**EXERCISE REQUIREMENTS:** Where a line below holds the string "font", that line goes into the answer.

--- SUPPLIED RECORDS Enclosed Below ---

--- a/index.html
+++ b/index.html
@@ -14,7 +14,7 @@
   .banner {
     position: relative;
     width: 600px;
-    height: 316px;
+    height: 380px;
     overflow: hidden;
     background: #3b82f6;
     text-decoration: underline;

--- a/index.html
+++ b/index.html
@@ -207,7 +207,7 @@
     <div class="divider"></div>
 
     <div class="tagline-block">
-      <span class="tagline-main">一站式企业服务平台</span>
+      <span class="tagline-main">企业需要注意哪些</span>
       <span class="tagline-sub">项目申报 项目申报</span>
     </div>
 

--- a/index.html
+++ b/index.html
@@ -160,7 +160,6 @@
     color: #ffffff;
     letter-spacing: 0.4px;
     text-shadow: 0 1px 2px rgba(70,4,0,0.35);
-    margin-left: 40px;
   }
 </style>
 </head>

--- End of Enclosed SUPPLIED RECORDS ---
--- SUPPLIED RECORDS Enclosed Below ---

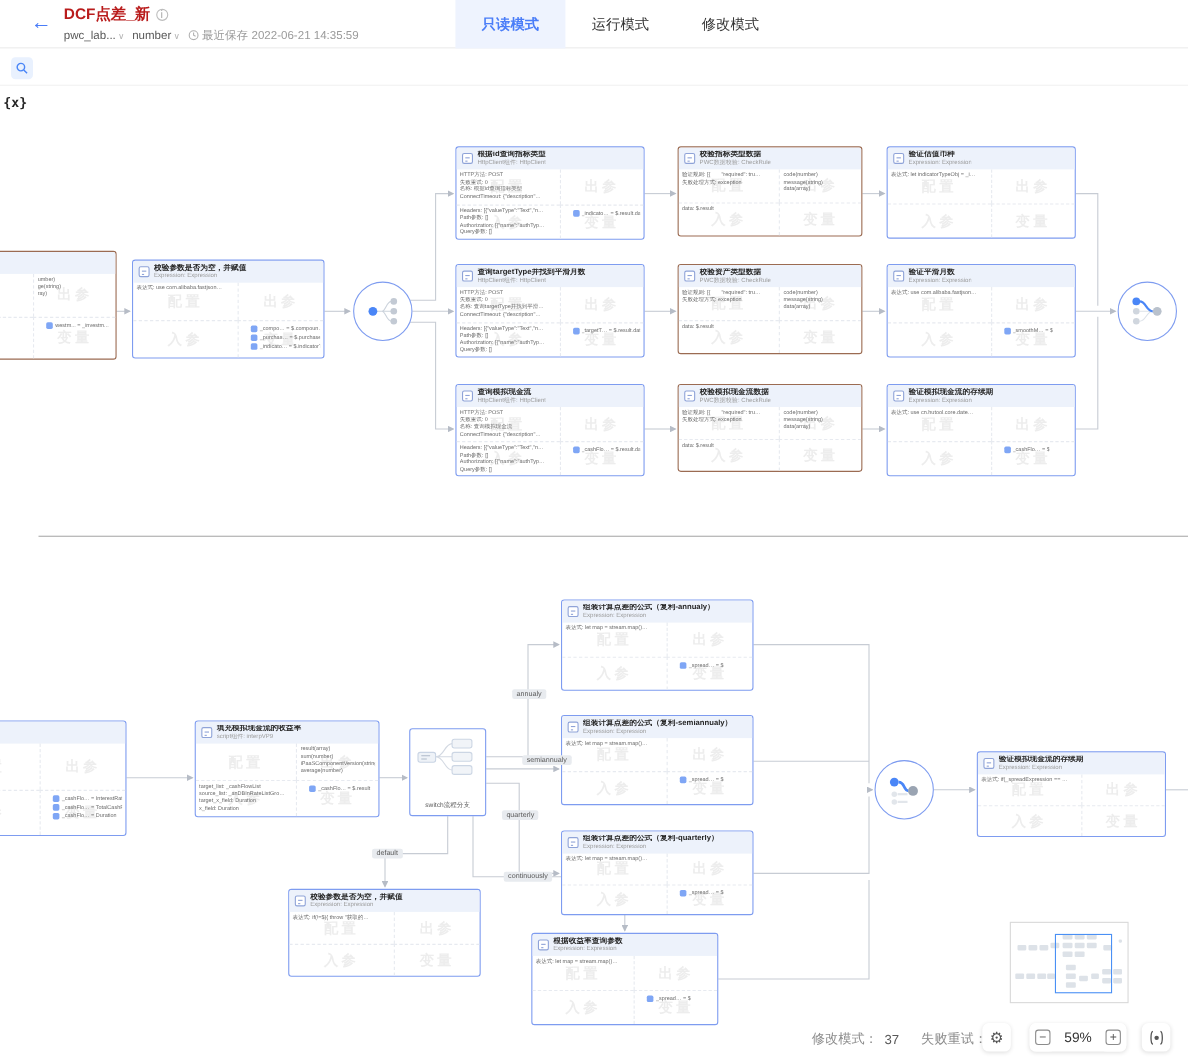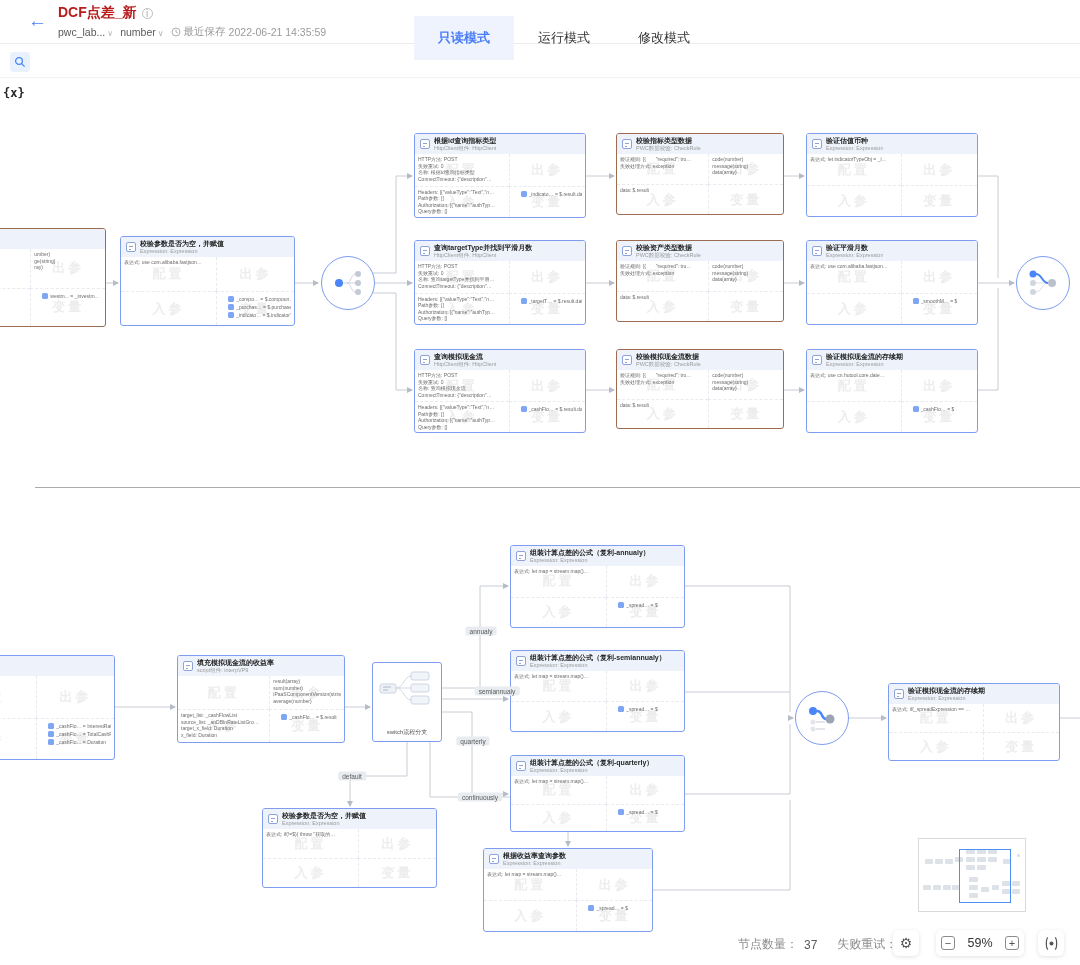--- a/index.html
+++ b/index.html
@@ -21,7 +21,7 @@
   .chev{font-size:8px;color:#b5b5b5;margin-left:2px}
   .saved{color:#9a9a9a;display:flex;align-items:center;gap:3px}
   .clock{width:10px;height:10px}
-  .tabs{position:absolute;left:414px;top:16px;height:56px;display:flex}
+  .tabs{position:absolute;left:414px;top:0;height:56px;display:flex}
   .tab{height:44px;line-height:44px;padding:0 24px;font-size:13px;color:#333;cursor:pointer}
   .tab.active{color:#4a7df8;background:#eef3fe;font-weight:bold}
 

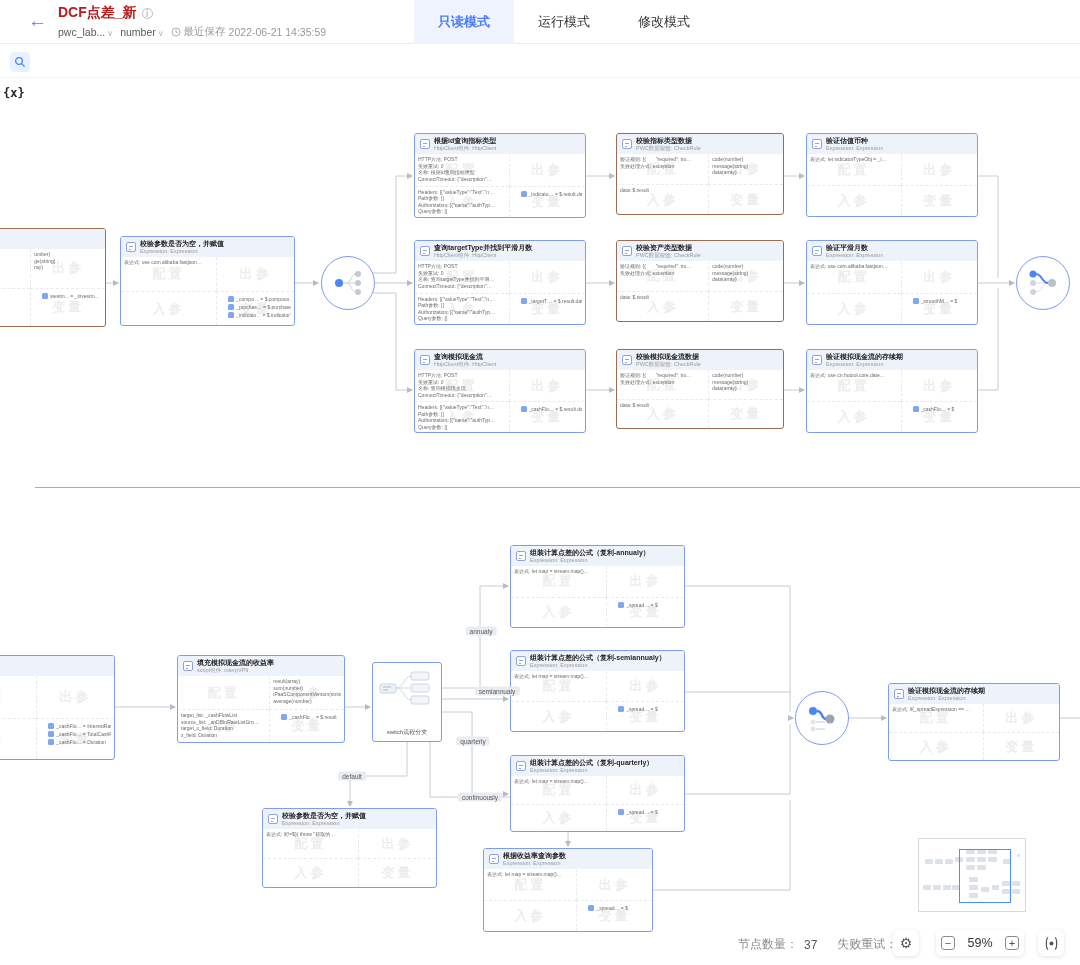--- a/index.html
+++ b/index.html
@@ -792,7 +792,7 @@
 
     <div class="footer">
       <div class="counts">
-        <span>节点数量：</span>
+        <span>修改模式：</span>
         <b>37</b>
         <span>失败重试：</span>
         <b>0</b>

--- End of Enclosed SUPPLIED RECORDS ---

**SOLUTION BELOW:**
   .chev{font-size:8px;color:#b5b5b5;margin-left:2px}
   .tab{height:44px;line-height:44px;padding:0 24px;font-size:13px;color:#333;cursor:pointer}
   .tab.active{color:#4a7df8;background:#eef3fe;font-weight:bold}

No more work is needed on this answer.